In October, a federal appeals court held in Trump v. Mazars that President Trump’s accounting firm must turn over many of Trump’s financial records — including, most likely, his tax returns — to the House Oversight Committee. Trump asked the Supreme Court to stay that decision, and the justices granted that stay on Monday.
Yet, while the Court stayed the lower court’s decision, it also ordered the case to move forward at an unusually fast pace. Trump’s lawyers must file a petition formally asking the Court to hear the case by noon on December 5.
There were no public dissents from the Court’s order, although it is possible that one or more justices voted not to grant the stay but decided to keep that vote private.
The stay will last until the Supreme Court disposes of the case, either in an order announcing that the Court will not hear Mazars on the merits or in an eventual decision reviewing the lower court’s opinion. If Trump’s lawyers do not make the December 5 deadline, the stay will also terminate in that event.

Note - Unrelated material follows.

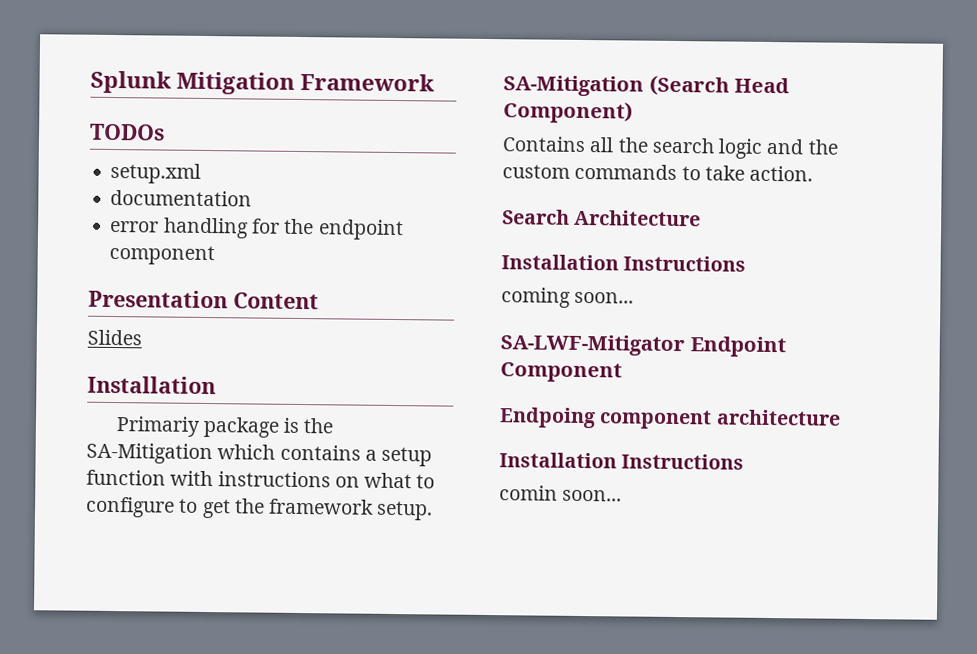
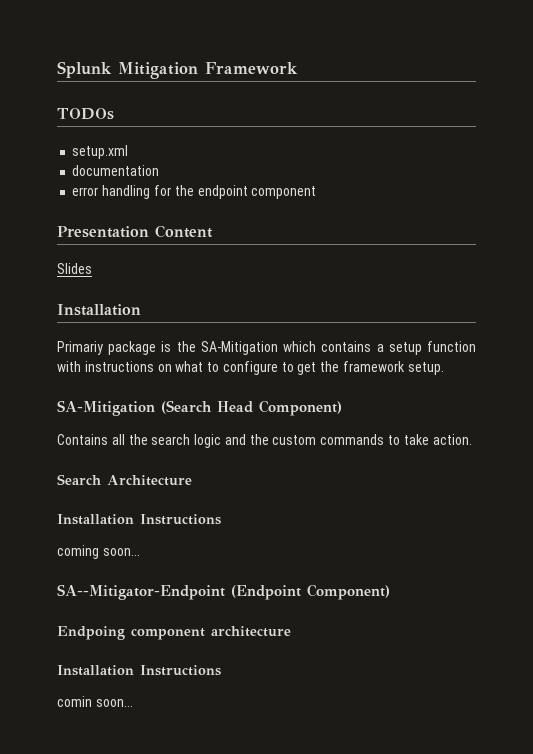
[500,334,786,358] [500,362,622,383] SA-LWF-Mitigator Endpoint Component -> [57,584,390,600] SA--Mitigator-Endpoint (Endpoint Component)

As a practical matter, that means the Supreme Court is likely to agree to give the case a full merits hearing and that a decision is likely by this June. Should Trump lose in the Supreme Court, in other words, the House Oversight Committee will get to see his financial records well before the presidential election.
Trump’s legal arguments, it should be noted, are exceedingly weak.
As the Court explained in Eastland v. United States Servicemen’s Fund (1975), Congress’s investigatory power is broad, and it extends to subpoenas “intended to gather information about a subject on which legislation may be had.” The lower courts that heard Mazars agreed that the House subpoena was properly issued because the House is considering legislation that would impose stronger financial disclosure requirements on the president.
Because the requested documents could inform the House’s decision about whether such legislation is necessary, they concerned “a subject on which legislation may be had.”
Moreover, as the Supreme Court explained in Clinton v. Jones (1997), “we have never suggested that the President, or any other official, has an immunity that extends beyond the scope of any action taken in an official capacity.” Thus, because the House seeks records unrelated to Trump’s actions as president, Trump’s argument that he can resist this particular subpoena is especially weak.